On The Evolution of Human Aesthetic Preferences.
Andrew T. Chamberlain
How can we imagine that an inch in the tail of the peacock, or ¼ inch in that of the Bird of Paradise, would be noticed and preferred by the female? Alfred Wallace, letter to Charles Darwin, March 1868.
In regard to sexual selection. A girl sees a handsome man, and without observing whether his nose or whiskers are the tenth of an inch longer or shorter than in some other man, admires his appearance and says she will marry him. So, I suppose, with the pea-hen ..... Charles Darwin, letter to Alfred Wallace, March 1868.

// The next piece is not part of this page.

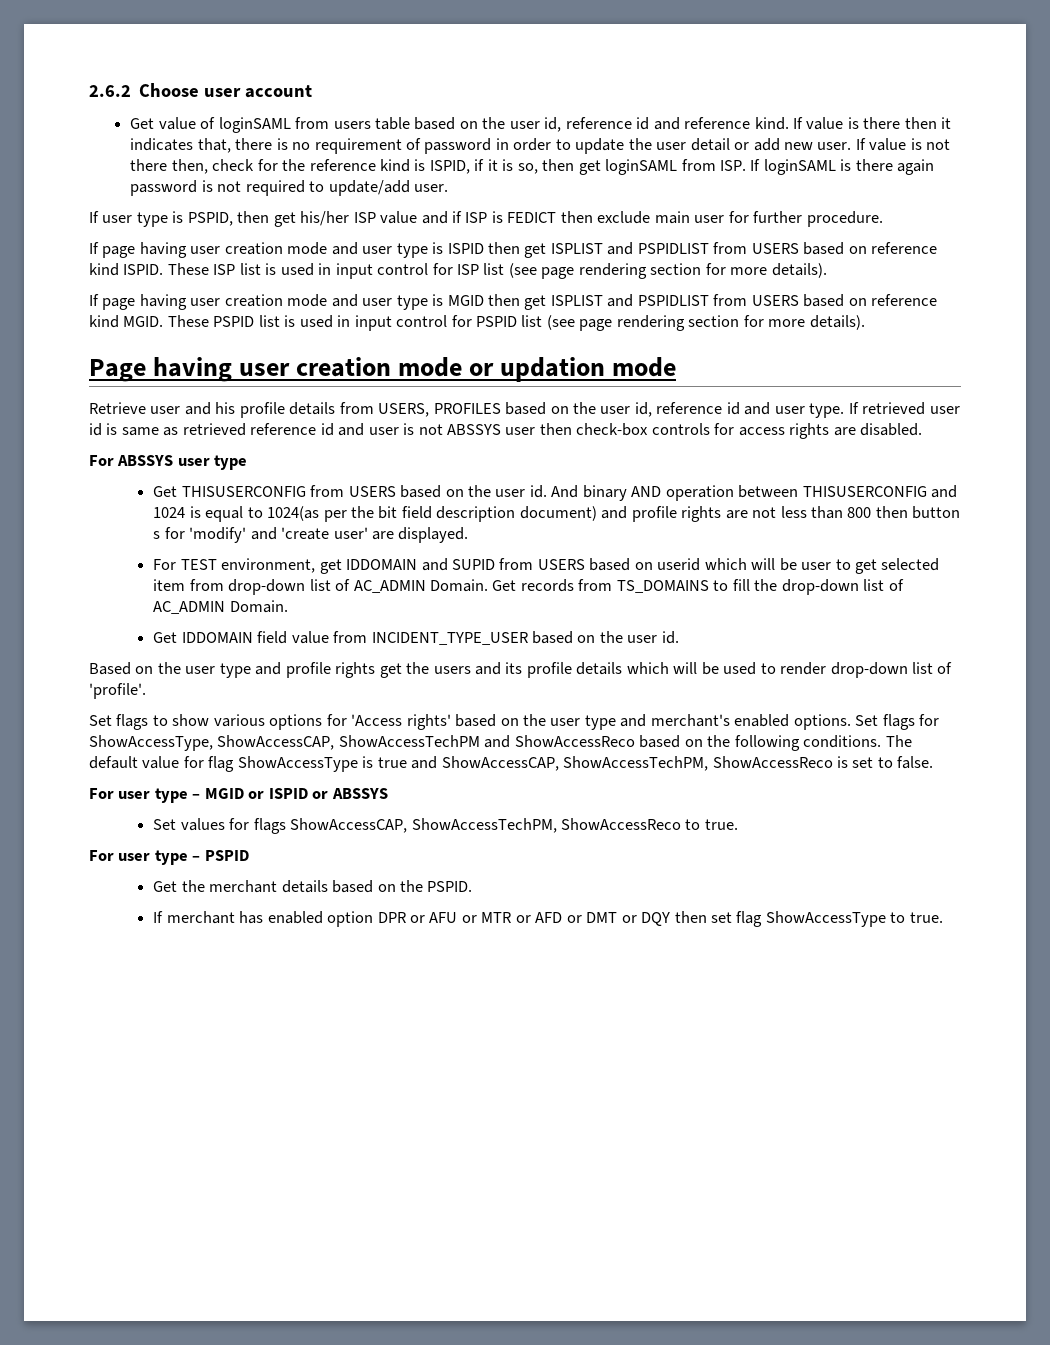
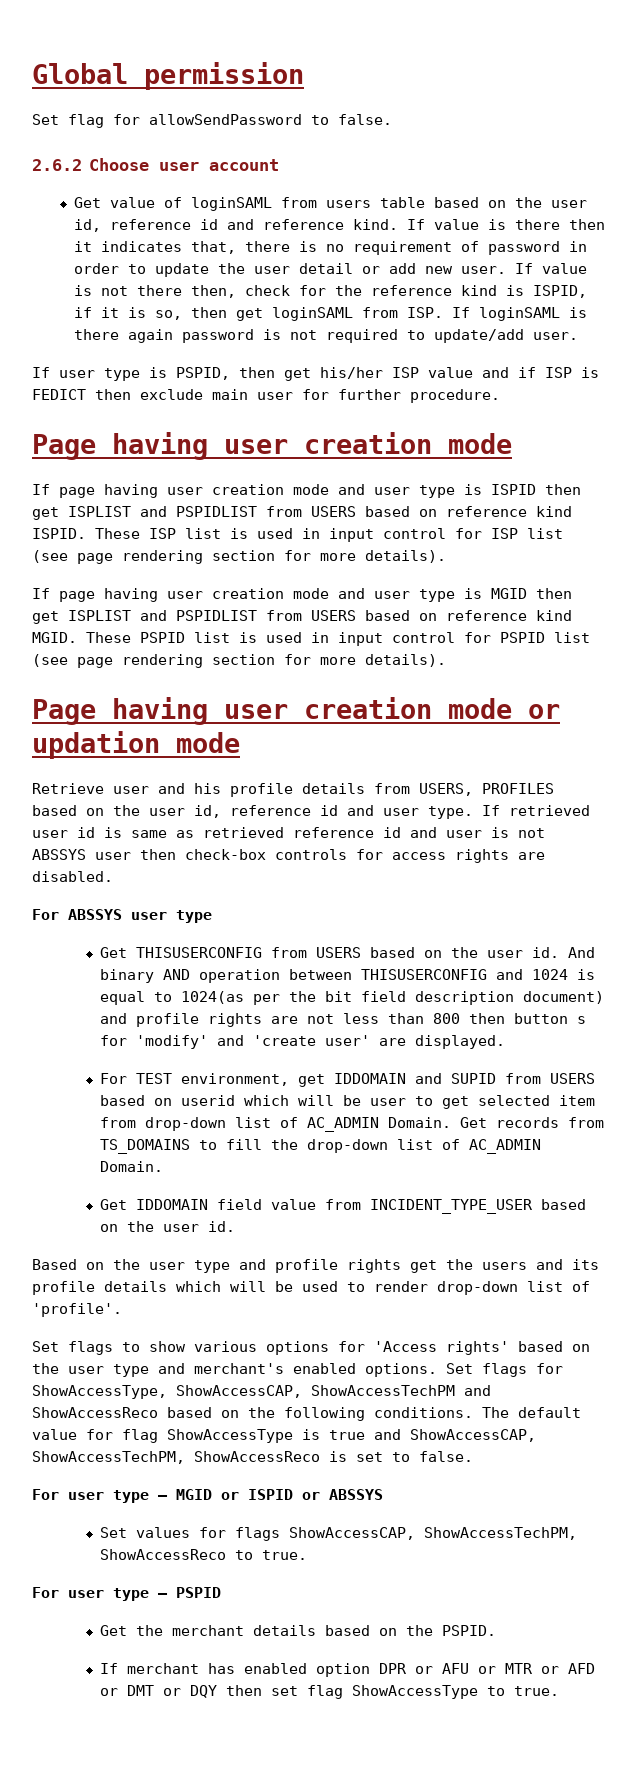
+ Global permission
+ Set flag for allowSendPassword to false.
  If user type is PSPID, then get his/her ISP value and if ISP is FEDICT then exclude main user for further procedure.
+ Page having user creation mode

The archaeological record of the last Ice Age, particularly after about 40,000 years ago, documents the emergence of clearly symbolic behaviour, including burials that were furnished with grave goods, the invention of parietal and portable representational art, the use of items of body ornamentation and possible instances of numerical or calendrical notation (Pfeiffer, 1982). This kind of material cultural evidence has informed and stimulated the discussion of the evolution of modern human cognitive abilities, but there is also an important aesthetic dimension to human culture, and as Kaplan (1992) has emphasised, evolutionary explanations of human aesthetic preferences benefit from integrated approaches that consider both cognitive and emotional responses. On both theoretical and empirical grounds it is likely that human emotional adaptations evolved much earlier than strictly symbolic capacities, given that 99% of the five million year timespan of hominid evolution preceded the emergence of material evidence for symbolic behaviour. Thus the study of human aesthetic preferences may provide a window into an extensive epoch in the early evolution of the human psyche.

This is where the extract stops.